Wall Street Journal highlights reopening of the Joma mine in Norway

Wall Street Journal highlights reopening of the Joma mine in Norway 

October 3, 2023

The Wall Street Journal highlighted the Joma mine in northern Norway as a notable example of reviving brownfield mining projects in the global push for transition to cleaner and more sustainable energy sources.

Joma mine located by the lake Hudningsvatnet in the municipality Røyrvik in the county of Trøndelag in Norway. Photo: Arne Hanssen

The Joma mine, which ceased operations 25 years ago due to falling copper prices, recently received unanimous approval from the local municipality, paving the way for the mine to operate for at least the next two decades. The project received unanimous support, gaining all 11 votes in favor of the new zoning plan.

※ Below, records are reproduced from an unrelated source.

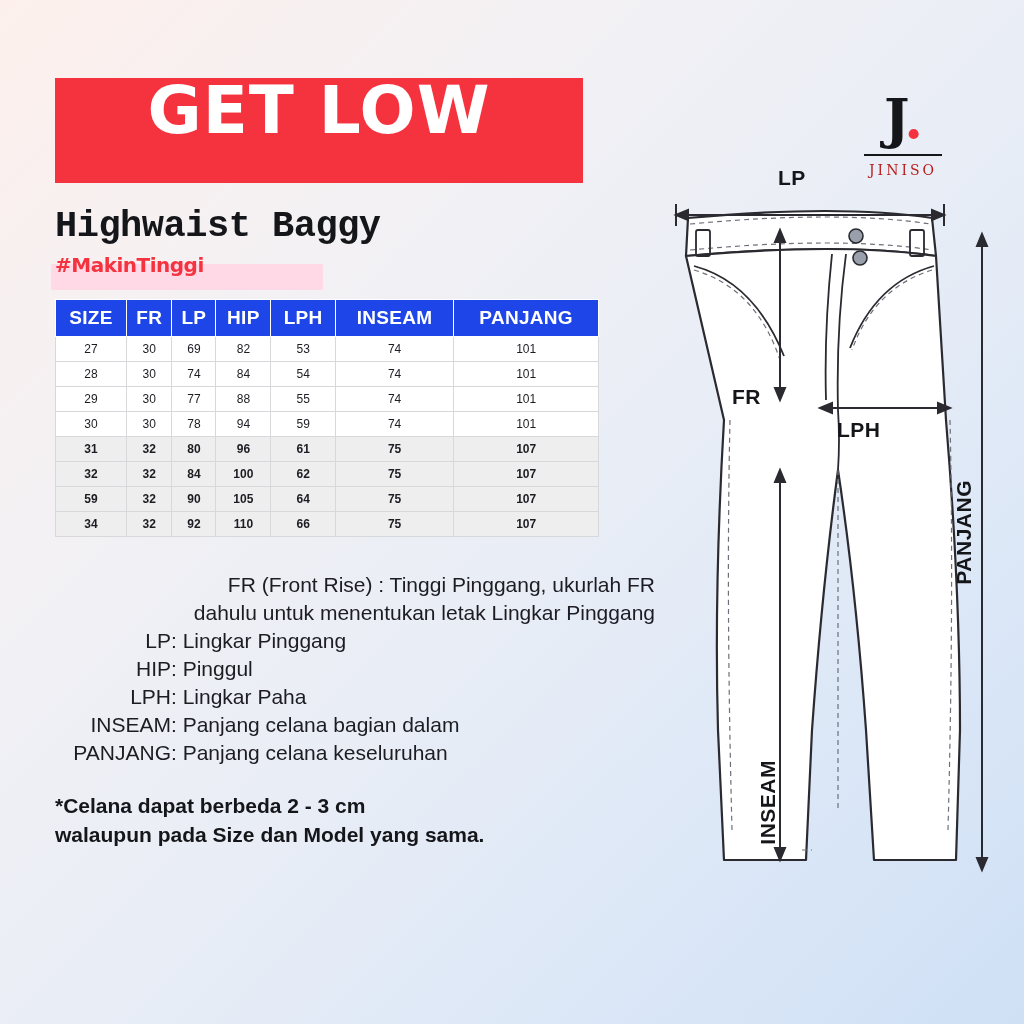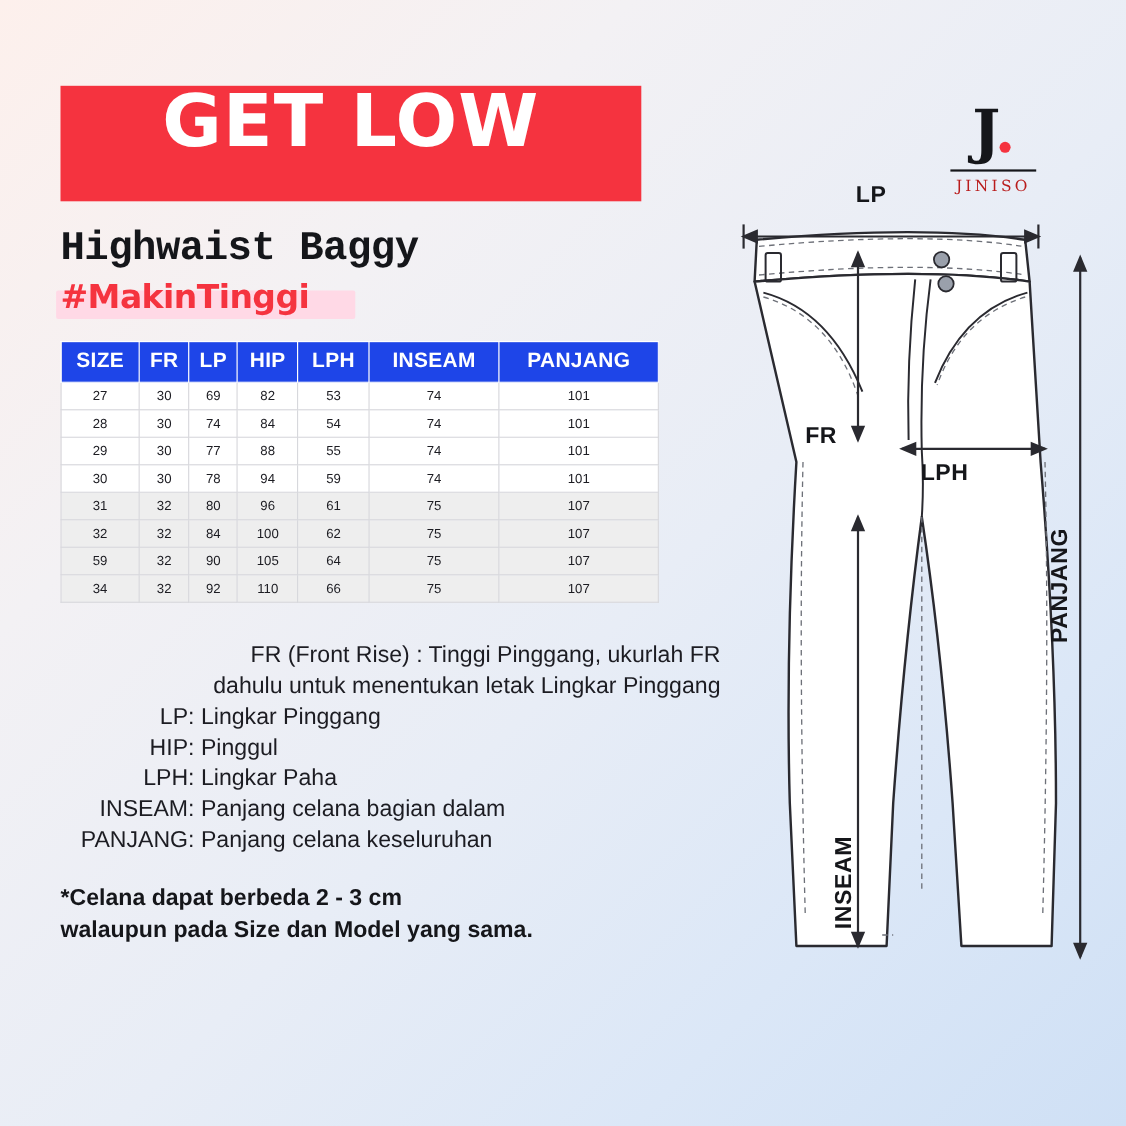--- a/index.html
+++ b/index.html
@@ -63,21 +63,21 @@
     position: absolute;
     left: -4px;
     top: 11px;
     width: 272px;
     height: 26px;
     background: #ffd9e6;
     border-radius: 2px;
   }
   .hashtag {
     position: relative;
-    font-size: 30px;
+    font-size: 20px;
     font-weight: bold;
     color: #f5333f;
     font-family: "DejaVu Sans", sans-serif;
     letter-spacing: -0.5px;
   }
 
   
   table.size-table {
     margin-top: 22px;
     border-collapse: collapse;
@@ -97,20 +97,21 @@
   }
   table.size-table td {
     border: 1px solid #d7d8dc;
     text-align: center;
     padding: 5px 2px;
     background: #ffffff;
     font-size: 12px;
   }
   table.size-table tr.alt td {
     background: #eeeeee;
+    font-weight: bold;
   }
 
   
   .legend {
     margin-top: 34px;
     font-size: 21px;
     color: #1c1c22;
     line-height: 1.33;
     text-align: right;
   }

Ensuring sustainable mining operations  
As noted in the article, Peter Hjorth, CEO of Bluelake Mineral, explained that the main reasons the Joma mine project and similar brownfield projects are receiving support from local communities is the commitment and assurance of avoiding damaging new land.  

“The challenge has been permitting and also getting a social license for the project. As a brownfield project, Joma has an advantage because waste from the new mine, known as tailings, is going to be stored underground in used tunnels left from previous mining, avoiding the large dams involved in some notable disasters.”, Peter Hjorth said.

This will help ensure minimal impact on the local ecosystem as it entails avoiding using large dams or endangering the environment in other ways.

Peter Hjorth Chairman of Joma Gruver and CEO of Bluelake Mineral.

Support of the local community 
Another important aspect of the mining project is the beneficial impact on the economy of Trøndelag county in Norway, most notably the municipality of Røyrvik, which has seen a decline in population and job opportunities over the years.

The meeting held in Røyrvik on September 5th where the Municipal Council voted to approve the proposed plan program and zoning plan for the Joma mine. Photo: Arne Hanssen

Hans Oskar Devik, the local government leader, commented that “Røyrvik has a valued tradition of mining in the old times”, and that “The municipality’s population has been decreasing over a number of years and there are fewer and fewer jobs. It’s important to get a turnaround: New jobs, new people and their families.”

The future of the Joma mine 
As reported by the Wall Street Journal and according to research on 127 mining operations, it took an average of 15.7 years following discovery to get new mines to commercial production. 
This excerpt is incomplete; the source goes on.